Tidal freshwater forested wetlands (TFFW) play a critical role in wetland blue carbon budgets. However, TFFW are vulnerable to interactions between climate change and rising sea levels. For example, drought-induced saltwater intrusion threatens the carbon sequestration and storage capacity of these systems. Changes in carbon dynamics and biogeochemical processes in TFFW due to hydroperiod and salinity regime shifts remain unclear, especially across a wide range of settings. In this study, we examined thresholds of soil water salinity and water level for annual net primary productivity (NPP) and greenhouse gas emissions (CO2, CH4, and N2O) in TFFW. We used a process-driven wetland biogeochemistry model that was developed for salinity-impacted tidal freshwater wetlands, the Tidal Freshwater Wetland Denitrification and Decomposition (TFW-DNDC) model. We selected tidal forest and oligohaline marsh sites along the Savannah River and Waccamaw River, USA, that are impacted by saltwater intrusion with soil salinities in the range of 1.2-4.9 psu. TFW-DNDC simulated wetland response to a series of soil salinities and water levels to determine specific tipping points of significant change in NPP, as well as CO2, CH4, and N2O fluxes.

Results/Conclusions

Salinity thresholds for NPP (when NPP reduced > 50%) were approximately 5 psu regardless of soil water levels for forest sites, ~7 psu when soils were inundated to a depth >15 cm, and 10 psu when soils were dry for oligohaline marsh sites. Soil and live root respiration (CO2 emission) decrease by >50% at ~7 psu when forest and marsh soils are inundated. For moderately salinity-impacted forest sites, maximum CH4 emissions decrease by >50% at 0.5 psu when soils are inundated, and at 2 psu when soils are dry. For highly salinity impacted forest and oligohaline marsh sites, maximum CH4 emissions decrease by >50% at 2 psu when soils are inundated and CH4 uptake, rather than emission, occurs when soils are dry.
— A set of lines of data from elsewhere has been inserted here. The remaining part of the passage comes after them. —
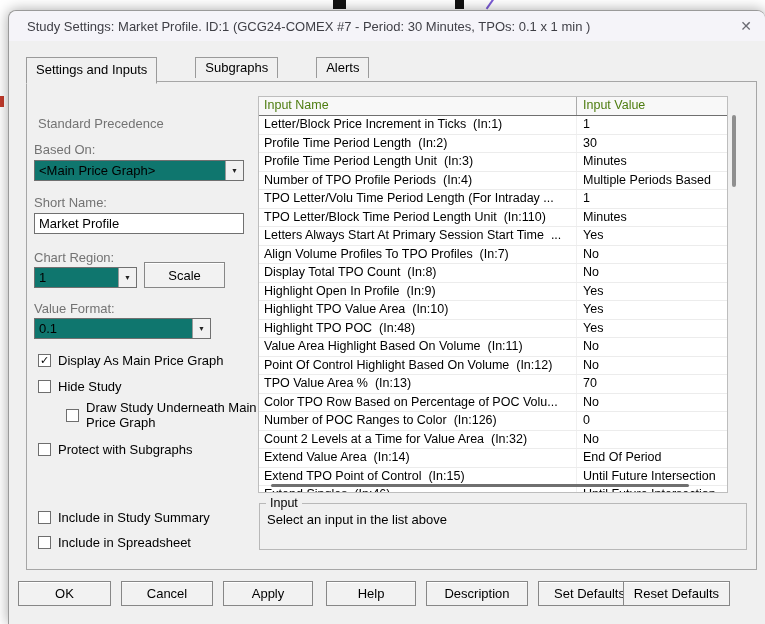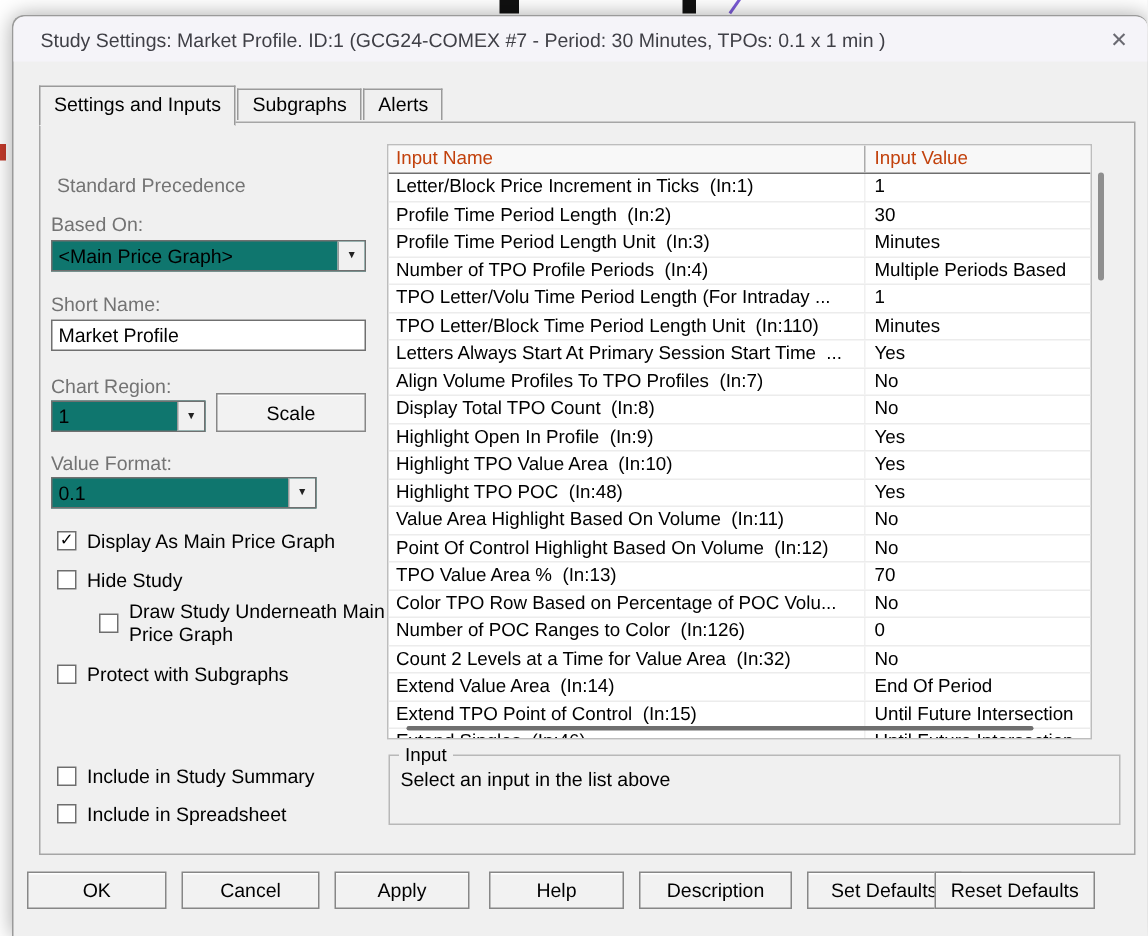"Settings and Inputs" .tab-bar { align-items: center -> flex-start; gap: none -> 37px }
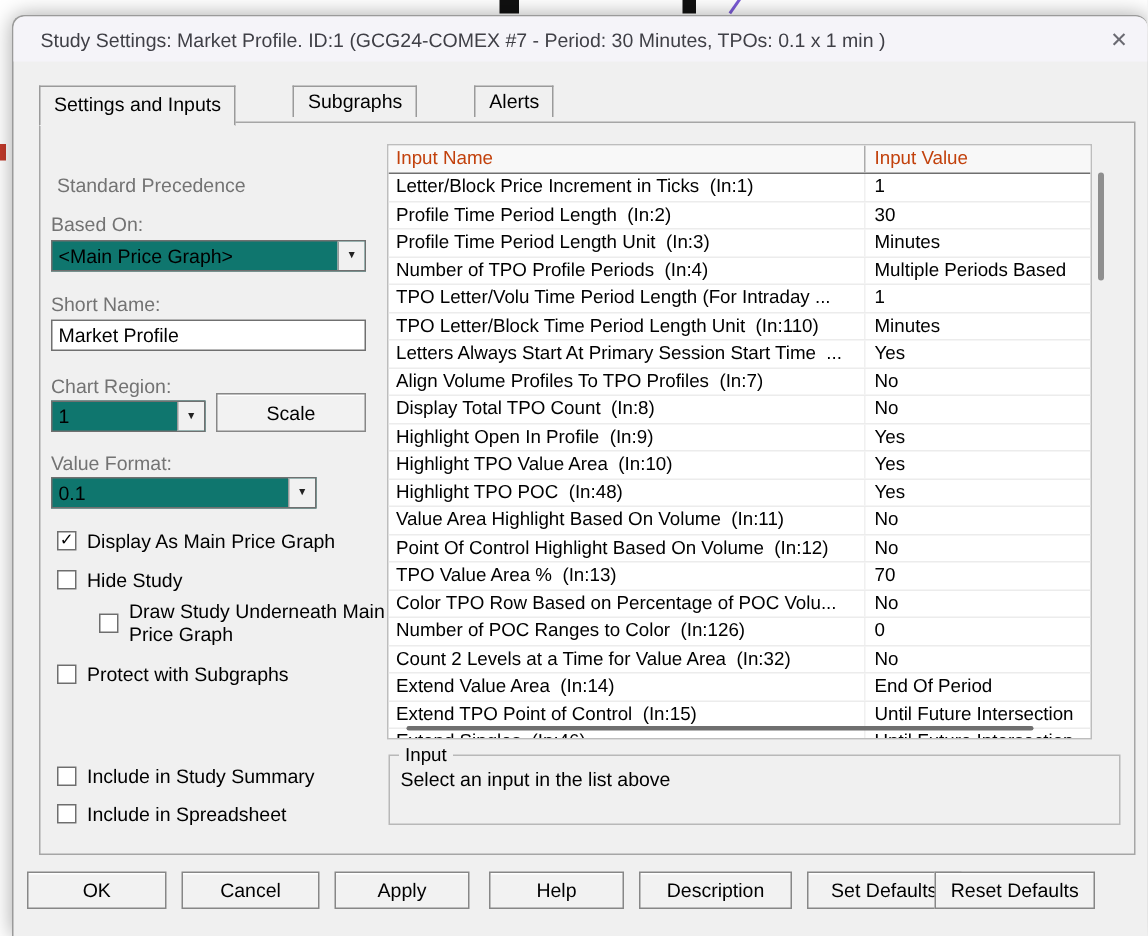"Input Name" .tbl-header { color: #c2410c -> #4d7c0f }
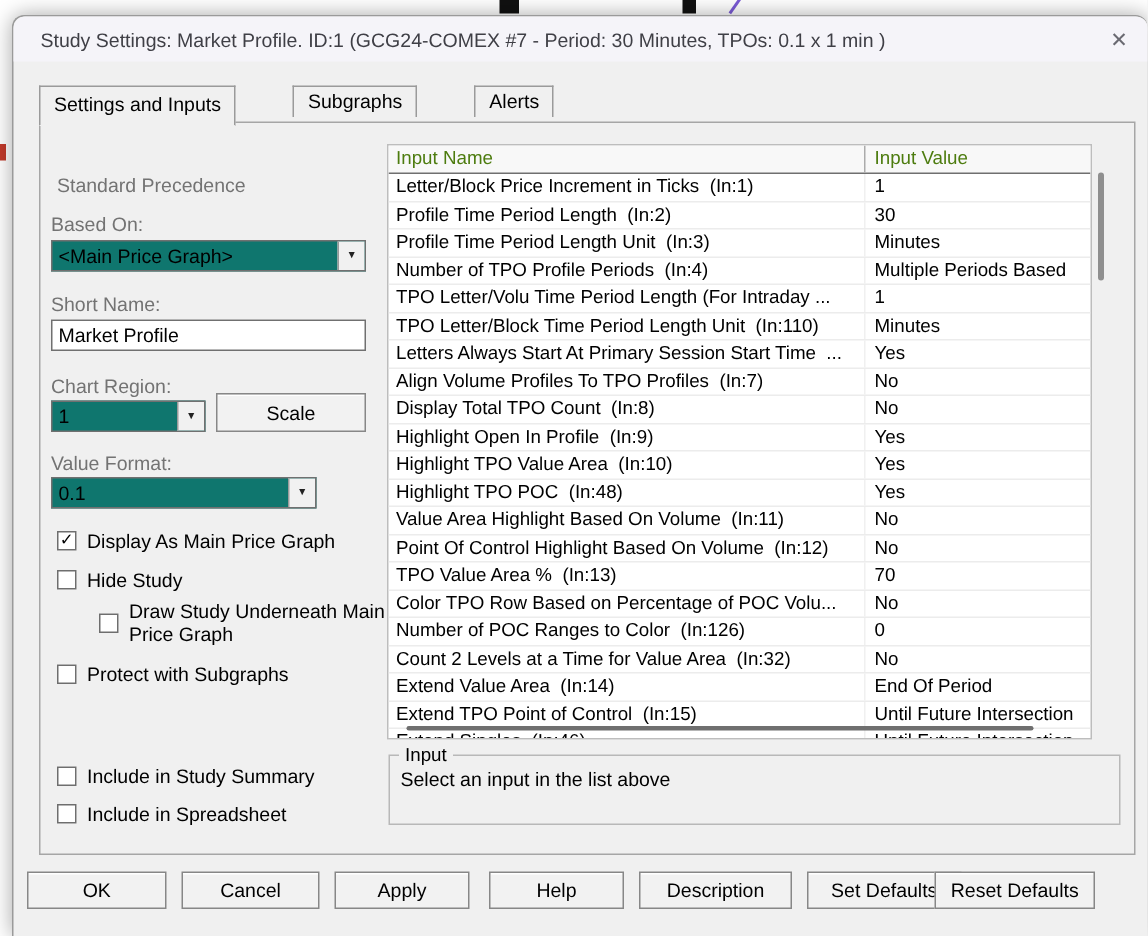"Scale" div.push-btn { width: 100px -> 81px }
Soil N2O emissions decrease by >50% at 6 psu when soils are inundated by >10 cm of water. Our results indicate that thresholds of soil salinity and water level for primary productivity and greenhouse gas emissions vary in predictive ways with site-specific conditions in low salinity (≤10 psu) wetlands, suggesting wide-application of the TFW-DNDC model to similar forest-to-marsh transitions along the Atlantic and Gulf of Mexico coasts of the southeastern United States.